I ricercatori hanno scoperto che, con molte ripetizioni, questo approccio poteva generare strutture più complesse rispetto a quelle presenti inizialmente nel set di dati di Materials Project, inclusi alcuni composti composti da cinque o sei elementi unici. (Il set di dati utilizzato per addestrare l’intelligenza artificiale raggiungeva principalmente un massimo di quattro elementi.) Questi tipi di materiali coinvolgono così tante complesse interazioni atomiche che solitamente sfuggono all’intuizione umana. “Era difficile trovarli”, dice Cubuk. “Ma ora non è più così difficile trovarli”.

Tuttavia, la DFT è solo una validazione teorica. Il passo successivo è effettivamente realizzare qualcosa. Quindi il team di Ceder ha scelto 58 cristalli da creare nell’A-Lab. Dopo aver preso in considerazione le capacità del laboratorio e i precursori disponibili, si è trattato di una selezione casuale. E inizialmente, come previsto, i robot hanno fallito, quindi hanno ripetutamente regolato le ricette. Dopo 17 giorni di esperimenti, l’A-Lab è riuscito a produrre 41 materiali, ovvero il 71%, a volte dopo aver provato una dozzina di ricette diverse.

Taylor Sparks, un chimico dei materiali presso l’Università dello Utah che non ha preso parte alla ricerca, afferma che è promettente vedere l’automazione all’opera per nuovi tipi di sintesi di materiali. Ma utilizzare l’intelligenza artificiale per proporre migliaia di nuovi materiali ipotetici e poi cercarli con l’automazione, semplicemente non è pratico, aggiunge. Le GNN sono sempre più utilizzate per sviluppare nuove idee per i materiali, ma di solito i ricercatori vogliono adattare i loro sforzi per produrre materiali con proprietà utili, non produrre ciecamente centinaia di migliaia di essi. “Abbiamo già avuto troppe cose che volevamo investigare di quante ne potessimo effettivamente fare fisicamente”, afferma. “Penso che la sfida sia questa: questa sintesi scalata sta raggiungendo la scala delle previsioni? Nemmeno lontanamente”.

Solo una frazione dei 380.000 materiali presenti nell’articolo di Nature avrà probabilmente la possibilità di essere messa in pratica. Alcuni coinvolgono elementi radioattivi o troppo costosi o rari. Alcuni richiederanno tipi di sintesi che coinvolgono condizioni estreme che non possono essere create in laboratorio, o precursori che i fornitori di laboratorio non hanno a disposizione.

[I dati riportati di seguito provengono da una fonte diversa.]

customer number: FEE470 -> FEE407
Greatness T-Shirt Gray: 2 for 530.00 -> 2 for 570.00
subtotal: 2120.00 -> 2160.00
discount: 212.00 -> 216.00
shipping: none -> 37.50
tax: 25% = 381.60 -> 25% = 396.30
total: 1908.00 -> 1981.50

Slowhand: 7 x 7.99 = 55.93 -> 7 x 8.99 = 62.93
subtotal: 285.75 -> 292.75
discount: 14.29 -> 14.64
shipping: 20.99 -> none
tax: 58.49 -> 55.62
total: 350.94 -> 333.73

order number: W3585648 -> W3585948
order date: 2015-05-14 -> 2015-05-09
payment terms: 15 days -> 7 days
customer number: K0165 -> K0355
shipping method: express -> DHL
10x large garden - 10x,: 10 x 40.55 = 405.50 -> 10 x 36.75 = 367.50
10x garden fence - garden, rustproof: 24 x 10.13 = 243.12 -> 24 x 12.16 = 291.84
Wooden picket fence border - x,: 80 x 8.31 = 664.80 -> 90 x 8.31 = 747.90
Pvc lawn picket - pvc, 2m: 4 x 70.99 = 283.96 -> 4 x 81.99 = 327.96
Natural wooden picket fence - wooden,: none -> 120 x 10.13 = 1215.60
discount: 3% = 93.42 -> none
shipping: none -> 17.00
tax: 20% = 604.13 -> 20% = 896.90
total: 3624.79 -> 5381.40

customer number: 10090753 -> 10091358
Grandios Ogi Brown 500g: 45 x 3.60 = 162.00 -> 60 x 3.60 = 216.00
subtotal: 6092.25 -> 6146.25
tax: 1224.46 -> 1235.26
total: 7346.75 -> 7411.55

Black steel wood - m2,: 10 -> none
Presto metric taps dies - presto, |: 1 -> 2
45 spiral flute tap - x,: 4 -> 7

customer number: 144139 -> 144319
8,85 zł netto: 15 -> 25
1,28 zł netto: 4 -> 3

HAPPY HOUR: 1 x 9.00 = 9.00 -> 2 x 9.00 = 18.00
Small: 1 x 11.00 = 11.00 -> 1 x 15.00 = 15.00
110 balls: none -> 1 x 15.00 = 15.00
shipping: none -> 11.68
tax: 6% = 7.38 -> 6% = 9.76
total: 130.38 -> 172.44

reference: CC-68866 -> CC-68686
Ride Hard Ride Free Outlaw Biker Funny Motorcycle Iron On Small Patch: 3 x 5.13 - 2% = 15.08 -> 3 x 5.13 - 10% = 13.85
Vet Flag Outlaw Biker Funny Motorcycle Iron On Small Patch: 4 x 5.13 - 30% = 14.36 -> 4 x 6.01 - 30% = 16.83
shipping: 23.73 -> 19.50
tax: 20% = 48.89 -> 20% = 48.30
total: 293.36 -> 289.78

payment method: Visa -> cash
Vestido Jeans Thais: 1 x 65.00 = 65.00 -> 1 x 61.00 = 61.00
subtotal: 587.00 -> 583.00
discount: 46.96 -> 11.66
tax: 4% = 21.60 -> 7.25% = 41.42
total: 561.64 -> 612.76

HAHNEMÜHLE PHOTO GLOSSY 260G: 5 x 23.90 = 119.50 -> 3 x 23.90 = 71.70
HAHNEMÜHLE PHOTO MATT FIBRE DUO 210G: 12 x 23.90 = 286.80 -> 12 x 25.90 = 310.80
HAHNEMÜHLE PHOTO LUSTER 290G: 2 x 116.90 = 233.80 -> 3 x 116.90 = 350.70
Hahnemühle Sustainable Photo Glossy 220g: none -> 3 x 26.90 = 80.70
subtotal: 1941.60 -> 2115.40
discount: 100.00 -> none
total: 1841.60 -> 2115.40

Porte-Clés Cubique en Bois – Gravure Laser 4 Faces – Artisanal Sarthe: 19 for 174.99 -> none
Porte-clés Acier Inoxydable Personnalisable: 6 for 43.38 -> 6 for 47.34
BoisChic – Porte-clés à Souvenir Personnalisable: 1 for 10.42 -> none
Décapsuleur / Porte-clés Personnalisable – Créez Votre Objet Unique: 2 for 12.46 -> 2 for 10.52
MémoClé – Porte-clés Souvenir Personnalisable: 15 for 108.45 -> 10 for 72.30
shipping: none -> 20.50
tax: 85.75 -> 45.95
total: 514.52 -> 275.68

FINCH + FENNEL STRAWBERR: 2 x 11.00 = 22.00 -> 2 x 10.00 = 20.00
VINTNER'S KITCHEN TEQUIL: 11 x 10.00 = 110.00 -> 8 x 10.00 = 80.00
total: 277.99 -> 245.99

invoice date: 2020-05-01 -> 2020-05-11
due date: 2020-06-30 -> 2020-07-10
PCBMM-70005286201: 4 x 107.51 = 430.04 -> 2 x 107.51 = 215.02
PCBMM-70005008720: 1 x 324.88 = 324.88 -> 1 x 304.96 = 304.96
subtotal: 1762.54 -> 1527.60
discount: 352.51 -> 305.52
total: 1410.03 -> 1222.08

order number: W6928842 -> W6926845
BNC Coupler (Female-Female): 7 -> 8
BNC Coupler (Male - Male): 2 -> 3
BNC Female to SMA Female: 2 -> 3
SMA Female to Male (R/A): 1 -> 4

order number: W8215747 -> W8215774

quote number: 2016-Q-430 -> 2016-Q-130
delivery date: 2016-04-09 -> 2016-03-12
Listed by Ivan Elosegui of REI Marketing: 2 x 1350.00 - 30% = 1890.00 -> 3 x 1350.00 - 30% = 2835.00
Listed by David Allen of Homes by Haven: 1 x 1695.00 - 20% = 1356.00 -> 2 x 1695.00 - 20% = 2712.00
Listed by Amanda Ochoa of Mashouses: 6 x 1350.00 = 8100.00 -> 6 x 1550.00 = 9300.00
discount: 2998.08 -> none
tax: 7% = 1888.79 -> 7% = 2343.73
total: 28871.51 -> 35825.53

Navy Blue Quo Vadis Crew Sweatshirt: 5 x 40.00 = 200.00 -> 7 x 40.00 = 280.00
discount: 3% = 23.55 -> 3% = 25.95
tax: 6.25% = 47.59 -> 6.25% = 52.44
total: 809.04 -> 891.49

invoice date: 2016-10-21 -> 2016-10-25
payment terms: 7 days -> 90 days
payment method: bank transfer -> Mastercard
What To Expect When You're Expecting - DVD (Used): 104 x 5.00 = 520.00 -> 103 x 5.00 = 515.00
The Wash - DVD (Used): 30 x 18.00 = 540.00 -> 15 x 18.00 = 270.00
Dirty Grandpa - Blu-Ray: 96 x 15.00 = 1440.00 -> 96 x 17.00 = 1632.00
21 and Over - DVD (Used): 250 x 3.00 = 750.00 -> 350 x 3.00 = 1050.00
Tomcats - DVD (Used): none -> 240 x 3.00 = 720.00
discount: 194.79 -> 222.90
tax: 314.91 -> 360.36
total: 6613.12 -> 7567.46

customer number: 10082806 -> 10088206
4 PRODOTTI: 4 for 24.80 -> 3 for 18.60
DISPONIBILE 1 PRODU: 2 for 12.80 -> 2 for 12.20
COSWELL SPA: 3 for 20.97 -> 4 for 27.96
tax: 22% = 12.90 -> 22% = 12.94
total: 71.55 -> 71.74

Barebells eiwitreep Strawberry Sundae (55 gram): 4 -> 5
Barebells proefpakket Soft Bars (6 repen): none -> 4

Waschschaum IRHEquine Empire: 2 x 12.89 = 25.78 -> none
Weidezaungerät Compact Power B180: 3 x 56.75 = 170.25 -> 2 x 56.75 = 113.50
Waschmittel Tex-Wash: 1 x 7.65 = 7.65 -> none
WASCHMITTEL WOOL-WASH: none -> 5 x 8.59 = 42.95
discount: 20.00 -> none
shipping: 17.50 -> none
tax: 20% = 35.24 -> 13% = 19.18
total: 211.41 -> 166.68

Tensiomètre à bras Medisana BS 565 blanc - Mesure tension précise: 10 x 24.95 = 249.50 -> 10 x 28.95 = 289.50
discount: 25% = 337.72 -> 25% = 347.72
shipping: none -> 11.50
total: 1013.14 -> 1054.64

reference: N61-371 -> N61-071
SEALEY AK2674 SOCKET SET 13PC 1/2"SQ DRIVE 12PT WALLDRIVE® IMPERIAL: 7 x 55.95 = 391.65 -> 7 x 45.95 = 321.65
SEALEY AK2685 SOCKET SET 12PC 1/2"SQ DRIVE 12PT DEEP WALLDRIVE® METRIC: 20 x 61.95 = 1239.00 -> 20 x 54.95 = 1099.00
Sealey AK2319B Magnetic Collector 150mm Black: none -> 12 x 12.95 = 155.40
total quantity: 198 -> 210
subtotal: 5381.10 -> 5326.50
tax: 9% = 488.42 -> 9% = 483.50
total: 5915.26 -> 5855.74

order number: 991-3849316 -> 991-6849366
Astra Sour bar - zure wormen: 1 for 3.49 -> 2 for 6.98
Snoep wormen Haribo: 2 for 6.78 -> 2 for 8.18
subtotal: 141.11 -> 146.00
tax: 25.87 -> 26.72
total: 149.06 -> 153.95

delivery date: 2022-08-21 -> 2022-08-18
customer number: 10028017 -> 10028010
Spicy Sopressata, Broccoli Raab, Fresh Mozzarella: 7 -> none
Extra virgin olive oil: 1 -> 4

Questo vale anche per i materiali che potrebbero benissimo avere il potenziale per la prossima cella fotovoltaica o il prossimo design di batterie. “Abbiamo creato molti materiali interessanti”, dice Persson. “Creare e testare questi materiali è sempre stato il collo di bottiglia, soprattutto se si tratta di un materiale che nessuno ha mai realizzato prima. Il numero di persone che posso chiamare nel mio circolo di amici che dicono ‘Certo, lascia che ci provi per te” è praticamente uno o due”.

“Davvero, è così alto?” interviene Ceder con una risata.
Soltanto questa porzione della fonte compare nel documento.